The British Council, who had provided considerable assistance to the RISJ study, held a side event at the Ritz Carlton on the Saturday (4 December), on the difficulties of communicating climate change. The event had speakers representing business, youth, women and the UN, while James gave a talk on the media’s approach to reporting climate change, and why they find it difficult. Again, the event was very well-attended, showing just how much interest there is from governments, NGOs, and professionals in the topic.
Finally, an event on Tuesday 7 December organised by the NGO Avina attracted a high profile list of speakers and attendees on the subject of how to get the media and civil society interested in issues like climate change and environmental sustainability in the run-up to the Rio Summit in 2012. In the morning sessions, the speaker line-up included the former Brazilian environment minister, Marina Silva, who won 20% of the vote in the recent presidential elections.

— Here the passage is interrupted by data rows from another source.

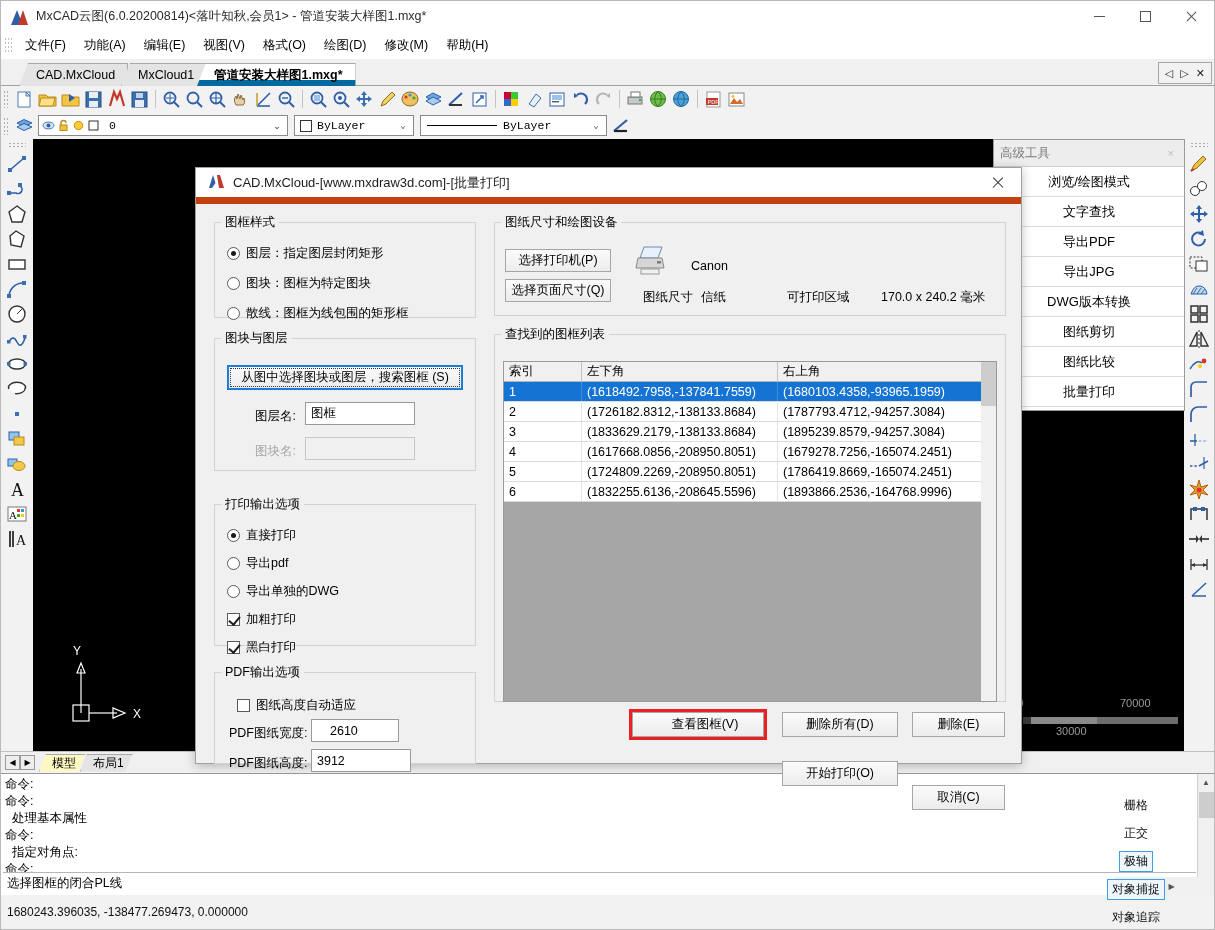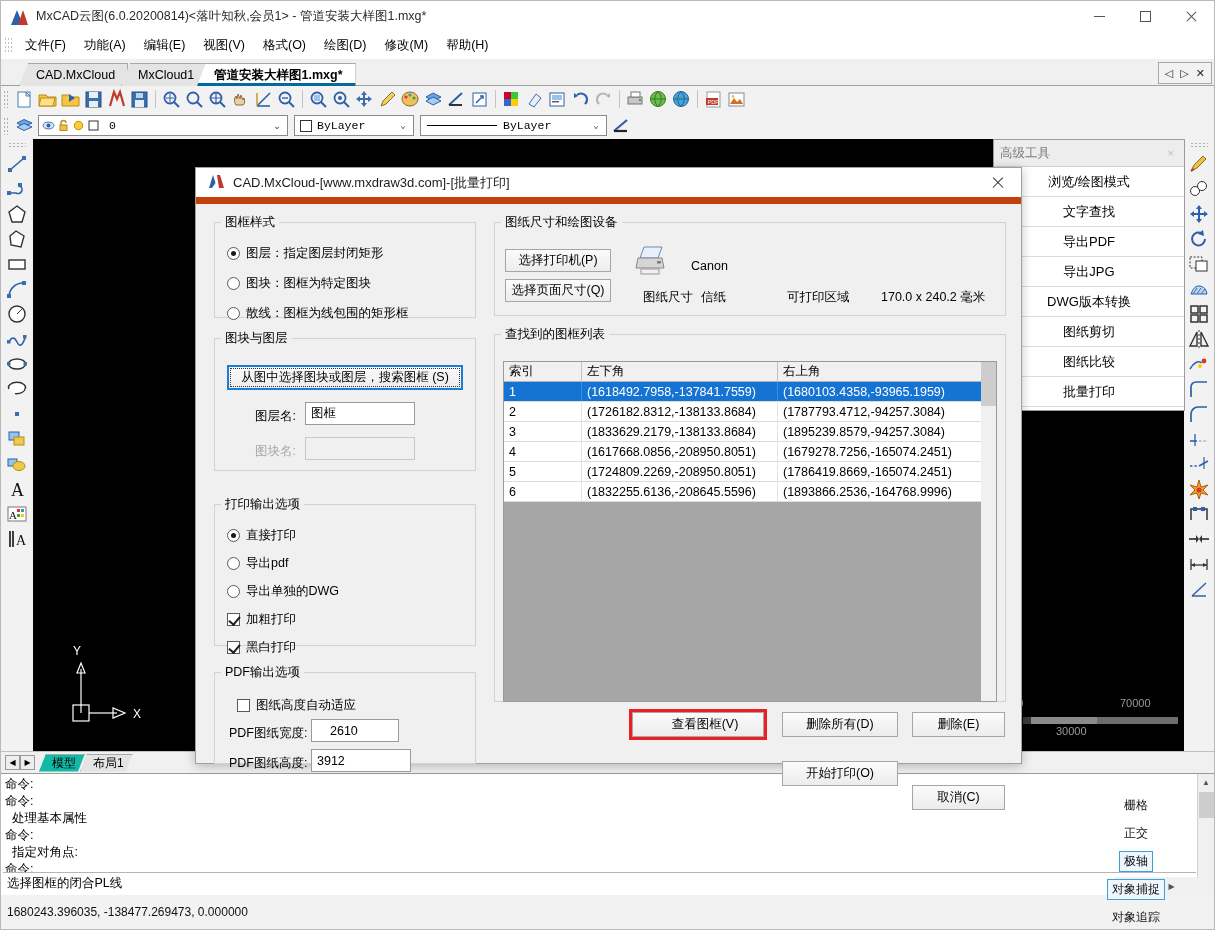--- a/index.html
+++ b/index.html
@@ -63,21 +63,21 @@
     position: absolute; left: 0; top: 58px; width: 1213px; height: 27px;
     background: #f0f0f0; border-bottom: 1px solid #a0a0a0;
   }
   .tab {
     position: absolute; top: 4px; height: 23px; line-height: 22px;
     padding: 0 12px 0 16px; font-size: 12.5px; color: #000;
     background: #e4e4e4; border: 1px solid #a8a8a8; border-bottom: none;
     white-space: nowrap;
     clip-path: polygon(9px 0, 100% 0, 100% 100%, 0 100%);
   }
-  .tab.active { background: #ffffff; font-weight: bold; border-bottom: 3px solid #0369a1; z-index: 5; }
+  .tab.active { background: #ffffff; font-weight: bold; border-bottom: 6px solid #0369a1; z-index: 5; }
   .tabnav { position: absolute; right: 2px; top: 3px; height: 22px;
     display: flex; align-items: center; gap: 3px; padding: 0 4px;
     border: 1px solid #a8a8a8; background: #f2f2f2; }
   .tabnav span { font-size: 11px; color: #222; padding: 0 2px; }
 
   
   .toolbar {
     position: absolute; left: 0; top: 85px; width: 1213px; height: 26px;
     background: #f2f2f2; display: flex; align-items: center; padding-left: 2px;
   }
@@ -154,21 +154,21 @@
   }
   .lay-nav { display: flex; gap: 0; margin-right: 4px; }
   .lay-nav span { width: 15px; height: 15px; border: 1px solid #9a9a9a; background: #eee;
      font-size: 8px; display: flex; align-items: center; justify-content: center; }
   .lay-tab {
     height: 18px; line-height: 17px; padding: 0 8px 0 12px; font-size: 12px;
     background: #e4e4e4; border: 1px solid #a8a8a8; border-bottom: none;
     clip-path: polygon(7px 0, 100% 0, calc(100% - 7px) 100%, 0 100%);
     margin-right: -5px;
   }
-  .lay-tab.active { background: #14b8a6; }
+  .lay-tab.active { background: #fef9c3; }
 
   
   .cmdwin {
     position: absolute; left: 0; top: 772px; width: 1213px; height: 122px;
     background: #ffffff; border-top: 1px solid #9a9a9a;
   }
   .cmdlines {
     position: absolute; left: 2px; top: 2px; right: 18px; bottom: 22px;
     overflow: hidden; font-size: 12.5px; line-height: 17px; color: #000;
     border-bottom: 1px solid #b5b5b5;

She was joined by the president of WWF International, Yolanda Kakabadse, and Fabio Feldman, 2010 candidate for Governor of São Paulo. In the second session Leonardo Boff, probably Latin America's most famous Liberation Theologian, gave a short talk on how religion and science are not at odds over climate change. As part of this session, James was asked to give a short account of the main findings of ‘Summoned by Science’, and how the Latin American media may or may not increase their interest in the environment.
James also gave an interview to one of the leading internet forums on climate change and the media in the USA (The Observatory run by the Columbia School of Journalism) about the findings of the study, and how the reporting of Cancun was likely to be very different to that of Copenhagen last year. There 4,000 journalists had turned up, whereas in Cancun there were fewer than half that amount.
The lower number of journalists – and of NGOs – contributed to much less of a 'hot house' atmosphere. This may be one of the reasons why the negotiators were able to agree to an (admittedly thin) new deal on curbing greenhouse gas emissions.